THE TASK: From the line with "- where q = q(t) is a function of t." to the last line of the data below, repeat every line exactly and add nothing.

******************************

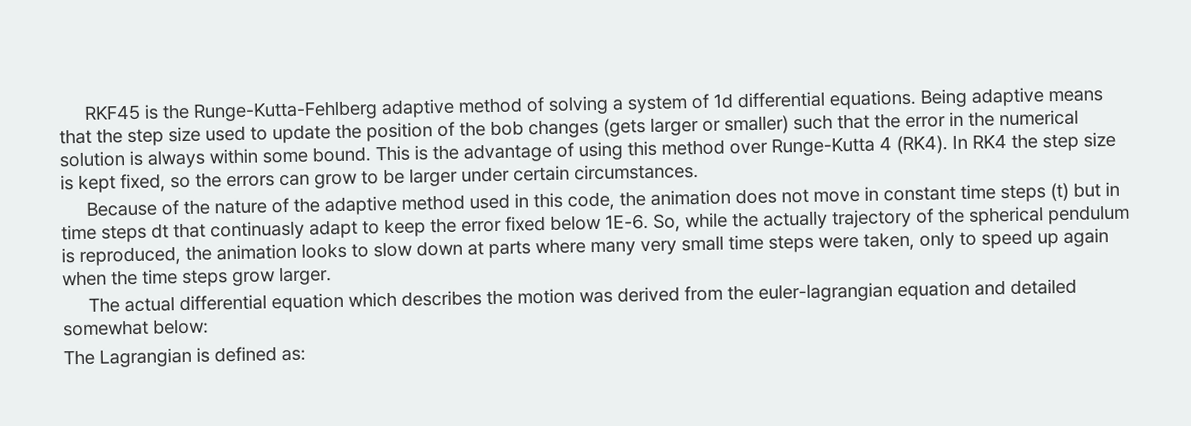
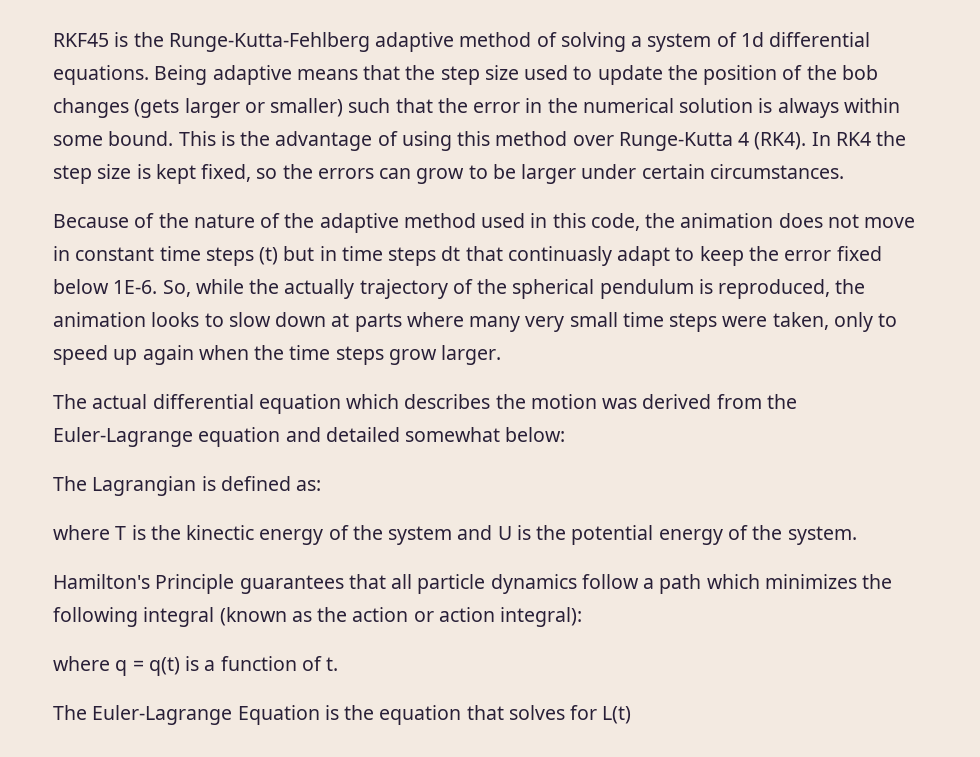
- The actual differential equation which describes the motion was derived from the euler-lagrangian equation and detailed somewhat below:
+ The actual differential equation which describes the motion was derived from the Euler-Lagrange equation and detailed somewhat below:
+ where T is the kinectic energy of the system and U is the potential energy of the system.
+ Hamilton's Principle guarantees that all particle dynamics follow a path which minimizes the following integral (known as the action or action integral):
+ where q = q(t) is a function of t.
+ The Euler-Lagrange Equation is the equation that solves for L(t)

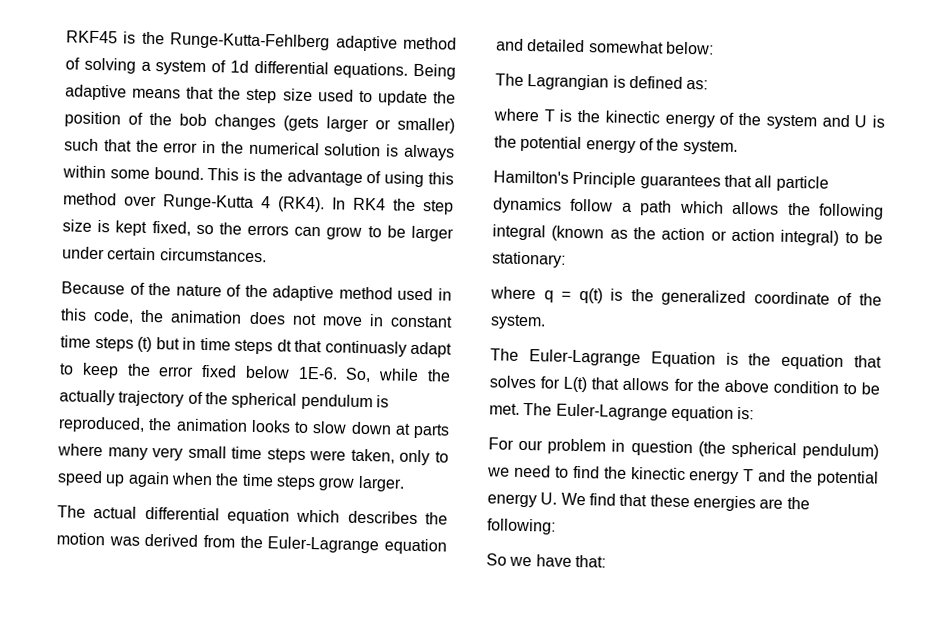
- Hamilton's Principle guarantees that all particle dynamics follow a path which minimizes the following integral (known as the action or action integral):
+ Hamilton's Principle guarantees that all particle dynamics follow a path which allows the following integral (known as the action or action integral) to be stationary:
- where q = q(t) is a function of t.
+ where q = q(t) is the generalized coordinate of the system.
- The Euler-Lagrange Equation is the equation that solves for L(t)
+ The Euler-Lagrange Equation is the equation that solves for L(t) that allows for the above condition to be met. The Euler-Lagrange equation is:
+ For our problem in question (the spherical pendulum) we need to find the kinectic energy T and the potential energy U. We find that these energies are the following:
+ So we have that:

******************************

RESPONSE FOR THIS EXERCISE:
- where q = q(t) is a function of t.
+ where q = q(t) is the generalized coordinate of the system.
- The Euler-Lagrange Equation is the equation that solves for L(t)
+ The Euler-Lagrange Equation is the equation that solves for L(t) that allows for the above condition to be met. The Euler-Lagrange equation is:
+ For our problem in question (the spherical pendulum) we need to find the kinectic energy T and the potential energy U. We find that these energies are the following:
+ So we have that:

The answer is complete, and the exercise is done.